Decomp
1 Overview
For parallel execution, OMEGA will utilize a hierarchical parallelism with the coarse-grained parallelism achieved via message passing. An OMEGA mesh will be decomposed into subdomains so that computations on each sub domain can proceed in parallel and messages will be passed to communicate data between domains. This document describes the requirements and design of this domain decomposition.
2 Requirements
2.1 Requirement: Mesh partition
The primary requirement is to be able to partition a mesh across a distributed memory machine. Many standard tools exist to perform this partitioning (eg metis, parmetis, zoltan) and their use is encouraged. This normally requires an input file with the primary mesh indices and adjacency (see Requirement 2.4).
2.2 Requirement: Metis option
For backward compatibility and to facilitate bit-for-bit comparisons with MPAS, at least one partition option must use the Metis library.
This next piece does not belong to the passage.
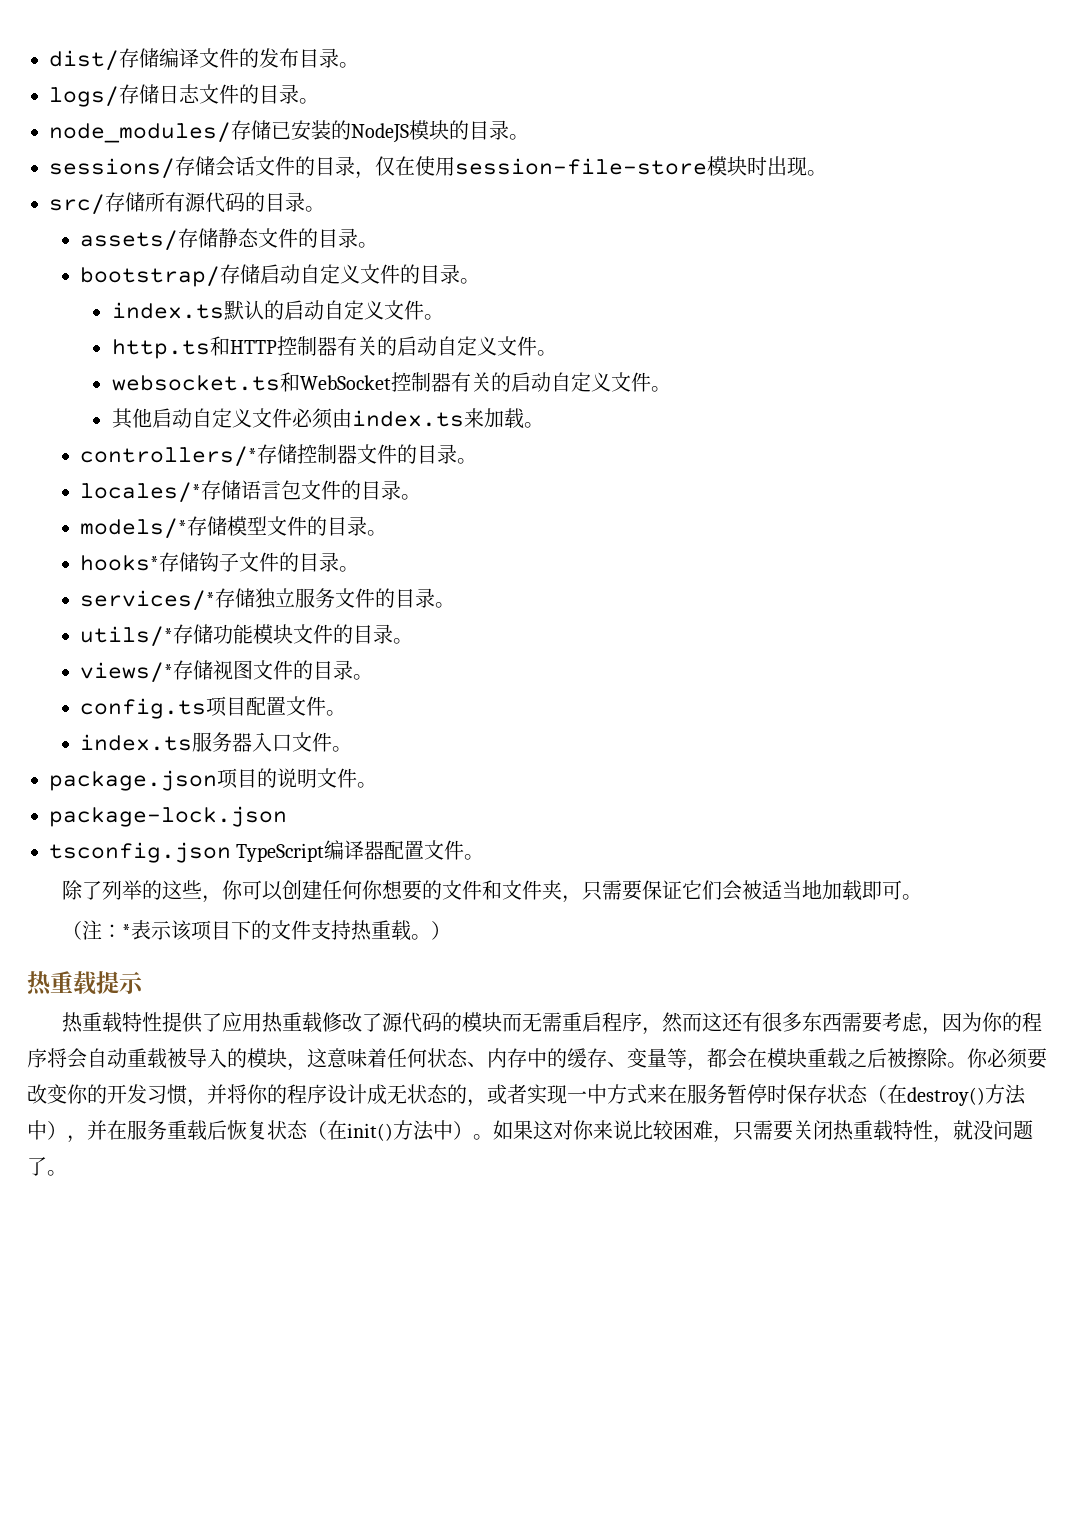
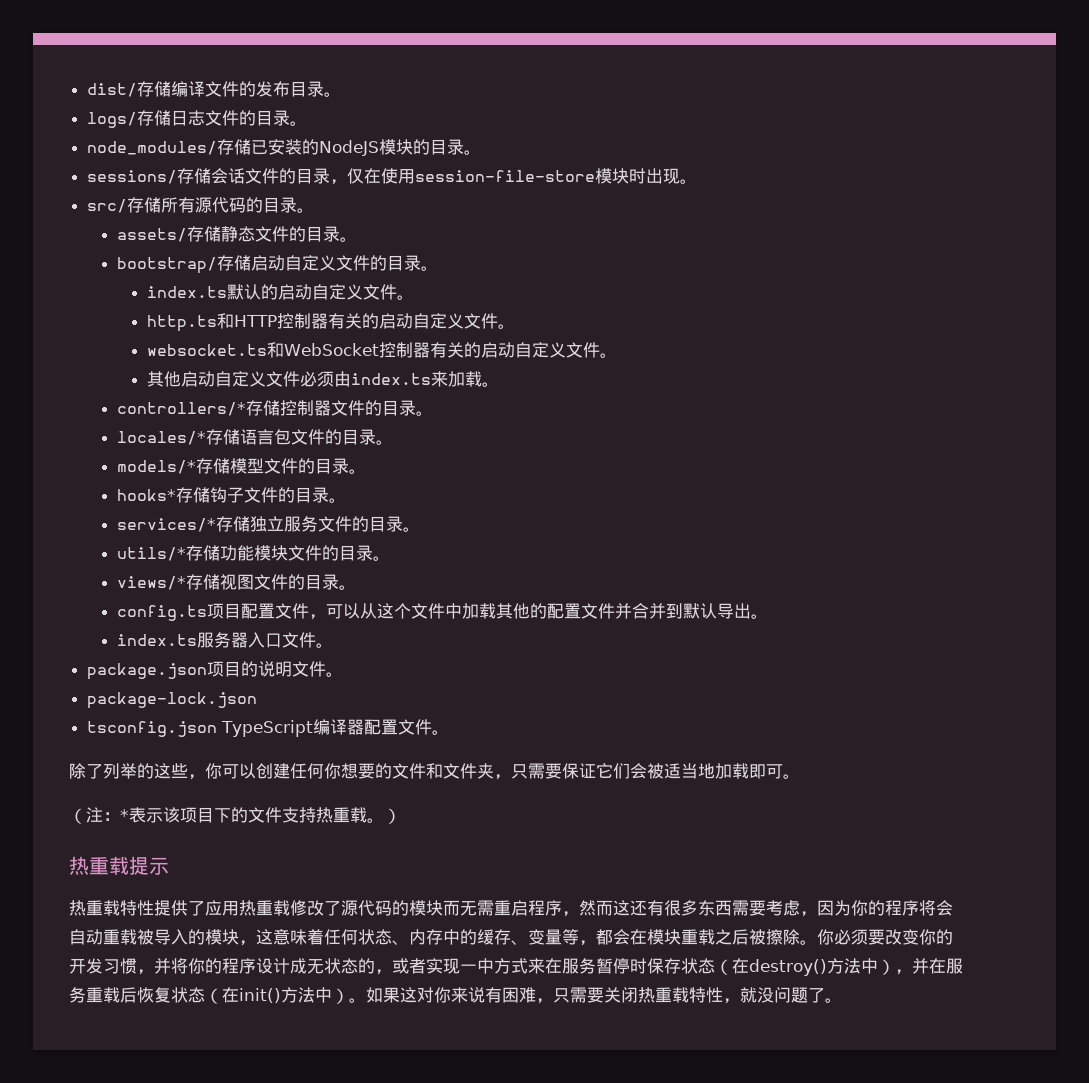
(327, 706) none -> [308,603,751,620] ，可以从这个文件中加载其他的配置文件并合并到默认导出
[633,1120,674,1140] 比较 -> [485,987,502,1003] 有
2.3 Required: Online partitioning
We require the partitioning to occur online (ie as part of model initialization rather than a separate pre-processing step). This is meant to avoid the past difficulties in maintaining a large number of partition input files for each MPI configuration. Experience has shown that even high-resolution partitioning is very inexpensive and can be performed as part of the model run and does not need this off-line step.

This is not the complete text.